Required action >> Work through the records below and copy every line that includes "push".

Recorded data >>

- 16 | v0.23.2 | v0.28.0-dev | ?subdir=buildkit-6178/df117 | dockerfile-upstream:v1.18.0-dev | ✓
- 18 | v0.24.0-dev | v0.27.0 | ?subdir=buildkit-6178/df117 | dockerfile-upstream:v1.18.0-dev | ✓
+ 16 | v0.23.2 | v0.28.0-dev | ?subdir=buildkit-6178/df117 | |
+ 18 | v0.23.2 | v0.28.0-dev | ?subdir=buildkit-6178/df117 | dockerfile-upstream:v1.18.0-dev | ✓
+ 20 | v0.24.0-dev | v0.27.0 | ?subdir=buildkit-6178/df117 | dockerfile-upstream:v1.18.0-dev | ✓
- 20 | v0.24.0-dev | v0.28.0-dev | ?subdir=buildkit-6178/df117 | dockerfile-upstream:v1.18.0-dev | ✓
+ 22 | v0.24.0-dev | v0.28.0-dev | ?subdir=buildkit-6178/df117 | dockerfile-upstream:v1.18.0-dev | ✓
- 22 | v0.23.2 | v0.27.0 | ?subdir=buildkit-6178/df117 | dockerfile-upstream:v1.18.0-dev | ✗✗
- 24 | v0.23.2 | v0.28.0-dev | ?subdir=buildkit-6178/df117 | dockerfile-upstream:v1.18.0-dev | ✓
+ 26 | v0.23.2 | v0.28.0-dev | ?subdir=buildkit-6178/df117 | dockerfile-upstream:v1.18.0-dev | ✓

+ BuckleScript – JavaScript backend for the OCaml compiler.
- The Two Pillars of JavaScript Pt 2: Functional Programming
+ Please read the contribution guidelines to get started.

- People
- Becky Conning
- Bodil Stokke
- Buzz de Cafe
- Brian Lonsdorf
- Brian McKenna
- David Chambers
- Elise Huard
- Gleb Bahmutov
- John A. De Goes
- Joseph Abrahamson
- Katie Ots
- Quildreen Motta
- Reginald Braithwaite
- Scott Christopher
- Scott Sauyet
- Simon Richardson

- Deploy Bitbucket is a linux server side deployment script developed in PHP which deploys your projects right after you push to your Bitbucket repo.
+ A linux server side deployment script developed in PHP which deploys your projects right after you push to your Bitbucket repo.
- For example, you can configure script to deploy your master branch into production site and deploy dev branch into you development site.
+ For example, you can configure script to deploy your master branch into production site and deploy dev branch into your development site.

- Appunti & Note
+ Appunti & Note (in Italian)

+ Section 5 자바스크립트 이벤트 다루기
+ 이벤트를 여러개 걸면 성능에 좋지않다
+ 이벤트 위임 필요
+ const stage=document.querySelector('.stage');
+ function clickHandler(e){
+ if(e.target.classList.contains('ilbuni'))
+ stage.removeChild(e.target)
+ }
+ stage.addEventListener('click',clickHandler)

Solution to this exercise >>
- Deploy Bitbucket is a linux server side deployment script developed in PHP which deploys your projects right after you push to your Bitbucket repo.
+ A linux server side deployment script developed in PHP which deploys your projects right after you push to your Bitbucket repo.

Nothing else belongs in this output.